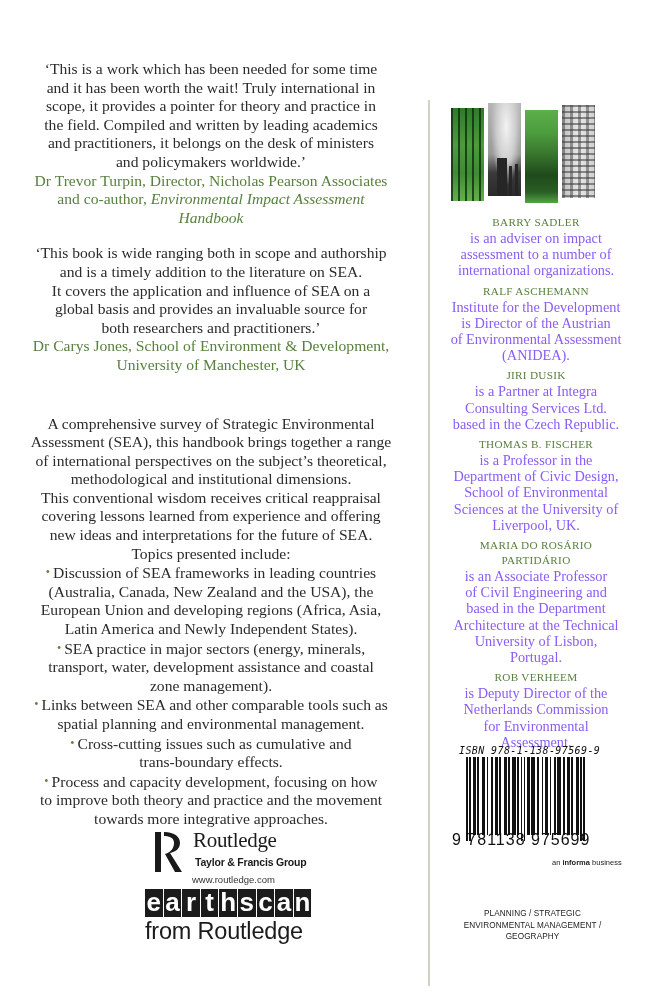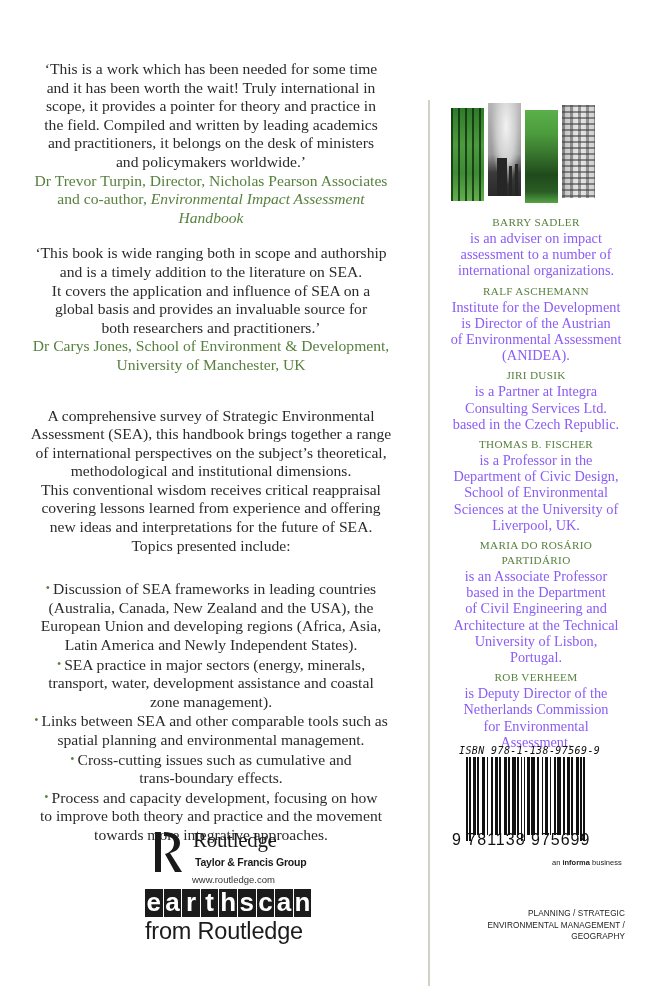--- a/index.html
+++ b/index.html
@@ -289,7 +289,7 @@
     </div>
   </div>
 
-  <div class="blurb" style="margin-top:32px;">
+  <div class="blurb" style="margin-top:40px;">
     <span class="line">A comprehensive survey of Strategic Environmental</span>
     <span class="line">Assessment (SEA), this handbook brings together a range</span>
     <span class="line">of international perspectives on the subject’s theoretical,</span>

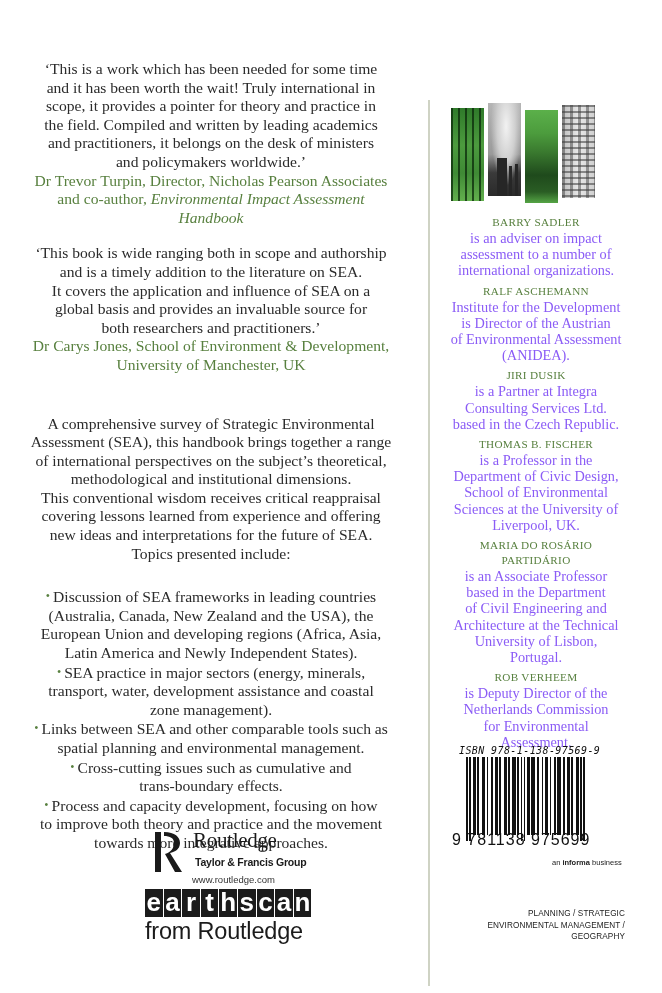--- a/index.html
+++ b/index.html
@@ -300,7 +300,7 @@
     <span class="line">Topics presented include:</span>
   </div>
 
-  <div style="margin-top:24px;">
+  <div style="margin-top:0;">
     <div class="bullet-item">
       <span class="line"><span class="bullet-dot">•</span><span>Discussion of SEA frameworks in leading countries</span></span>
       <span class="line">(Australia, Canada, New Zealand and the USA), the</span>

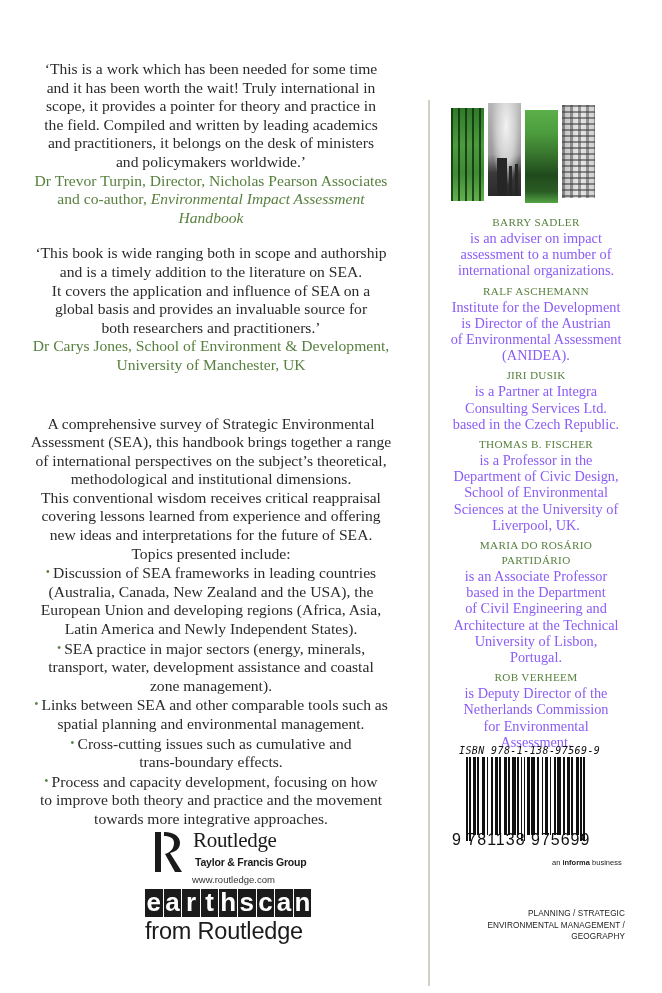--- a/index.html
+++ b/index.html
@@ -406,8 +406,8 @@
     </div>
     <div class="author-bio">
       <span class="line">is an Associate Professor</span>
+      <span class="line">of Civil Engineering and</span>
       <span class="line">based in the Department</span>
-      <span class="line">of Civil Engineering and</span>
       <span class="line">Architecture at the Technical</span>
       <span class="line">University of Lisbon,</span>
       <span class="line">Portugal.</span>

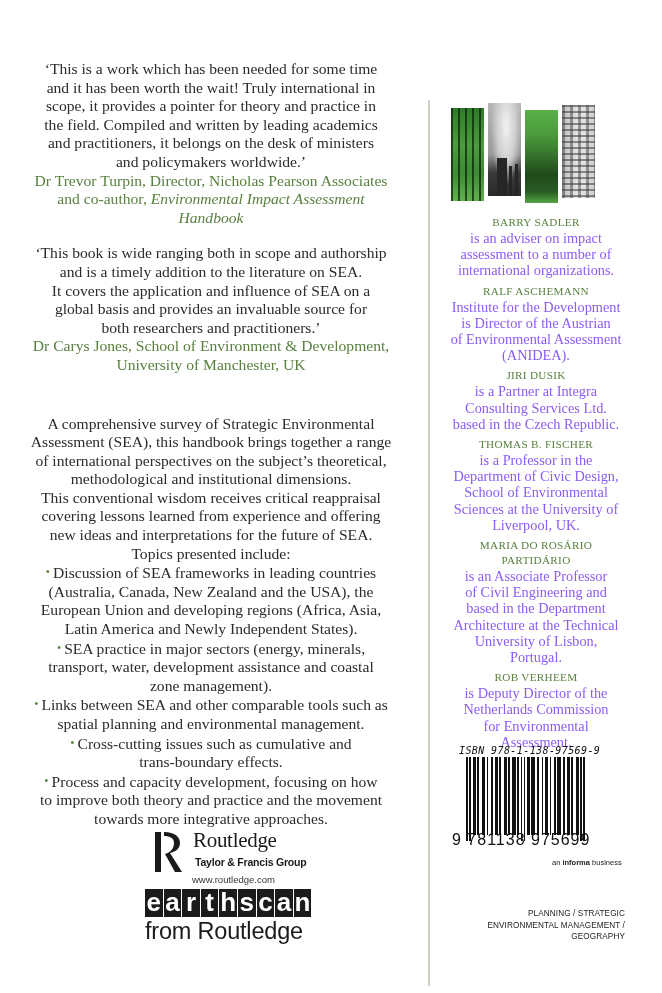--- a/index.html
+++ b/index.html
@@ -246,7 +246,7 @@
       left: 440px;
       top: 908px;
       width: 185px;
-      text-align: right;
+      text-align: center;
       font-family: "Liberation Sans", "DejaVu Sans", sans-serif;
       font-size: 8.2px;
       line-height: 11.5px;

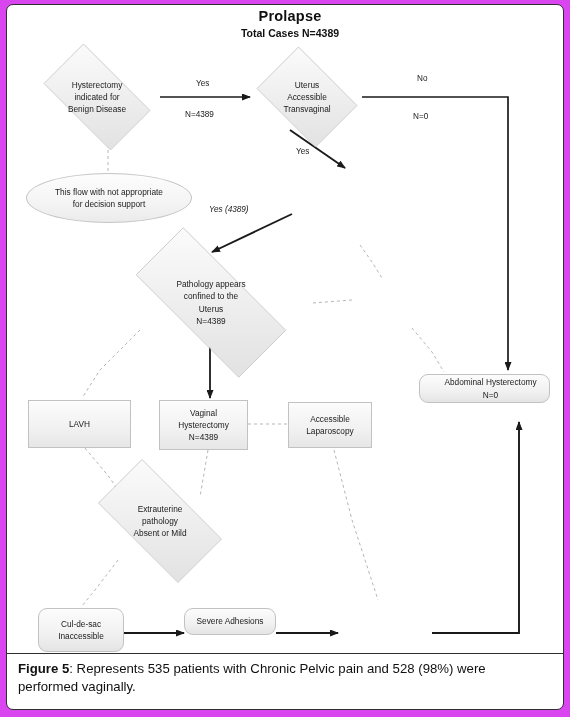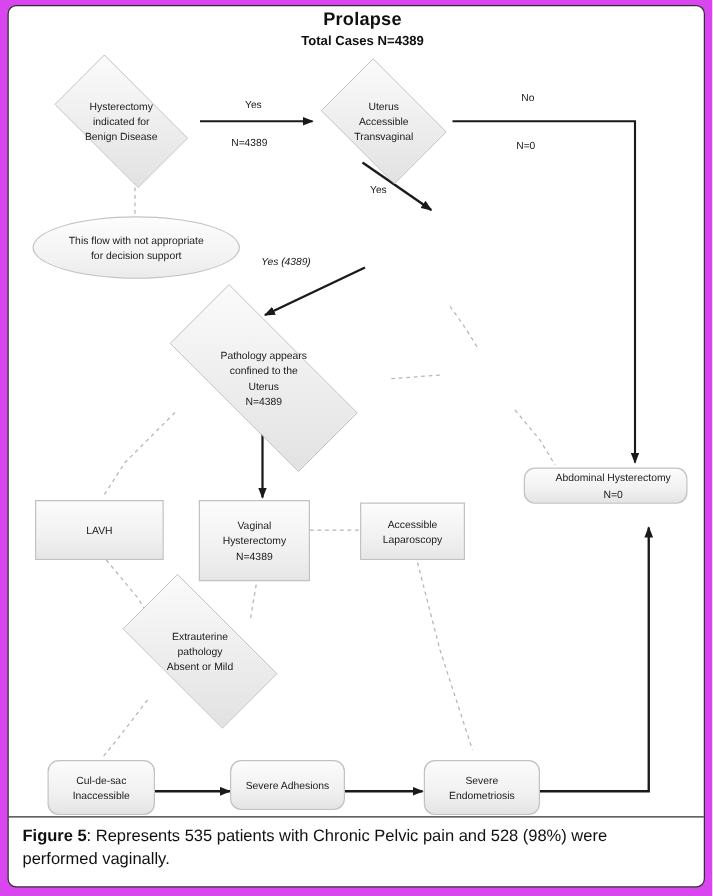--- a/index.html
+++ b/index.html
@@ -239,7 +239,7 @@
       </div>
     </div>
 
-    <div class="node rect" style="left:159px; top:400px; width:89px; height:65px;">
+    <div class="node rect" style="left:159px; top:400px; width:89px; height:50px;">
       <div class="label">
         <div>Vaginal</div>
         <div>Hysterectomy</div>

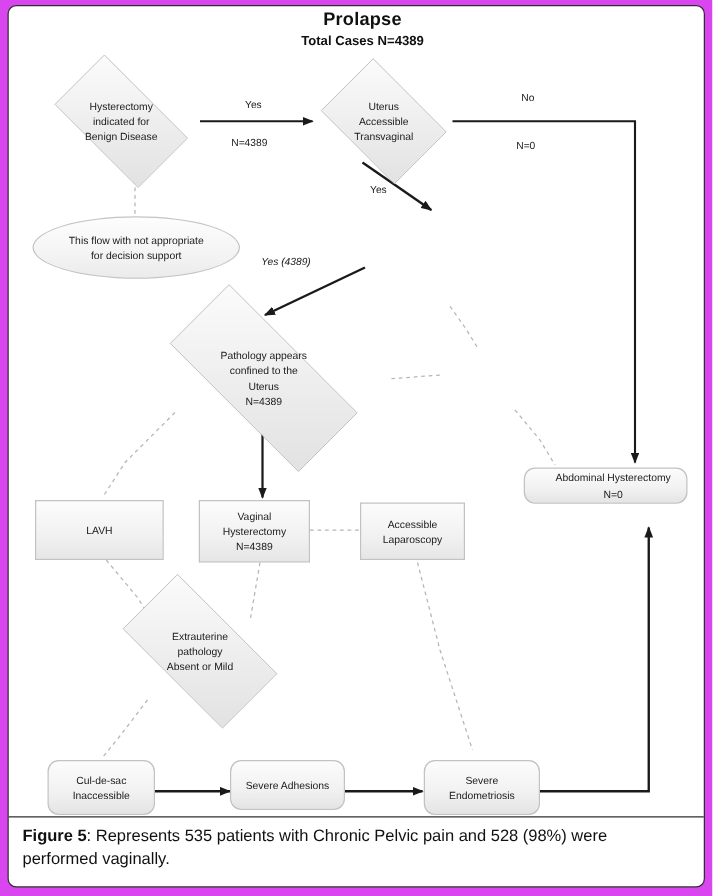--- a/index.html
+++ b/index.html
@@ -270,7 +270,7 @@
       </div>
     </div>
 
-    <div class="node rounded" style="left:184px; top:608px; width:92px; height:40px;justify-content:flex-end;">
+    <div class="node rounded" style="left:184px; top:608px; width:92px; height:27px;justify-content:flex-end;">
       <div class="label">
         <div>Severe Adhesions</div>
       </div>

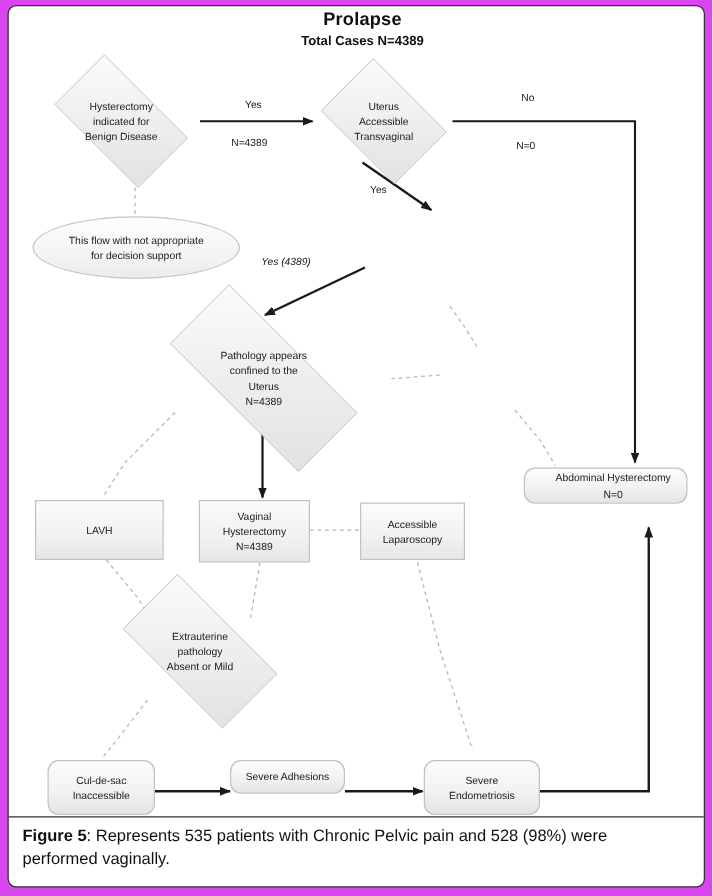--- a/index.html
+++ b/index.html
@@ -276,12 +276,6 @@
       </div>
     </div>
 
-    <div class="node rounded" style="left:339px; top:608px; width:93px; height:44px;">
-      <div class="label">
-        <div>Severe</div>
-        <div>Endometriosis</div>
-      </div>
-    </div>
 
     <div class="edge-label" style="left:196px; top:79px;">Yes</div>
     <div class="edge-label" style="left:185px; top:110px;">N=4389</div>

[Brief]: Using the material above, work out how many lines hold the word "margin". Reply with that number alone.

[The answer]: 4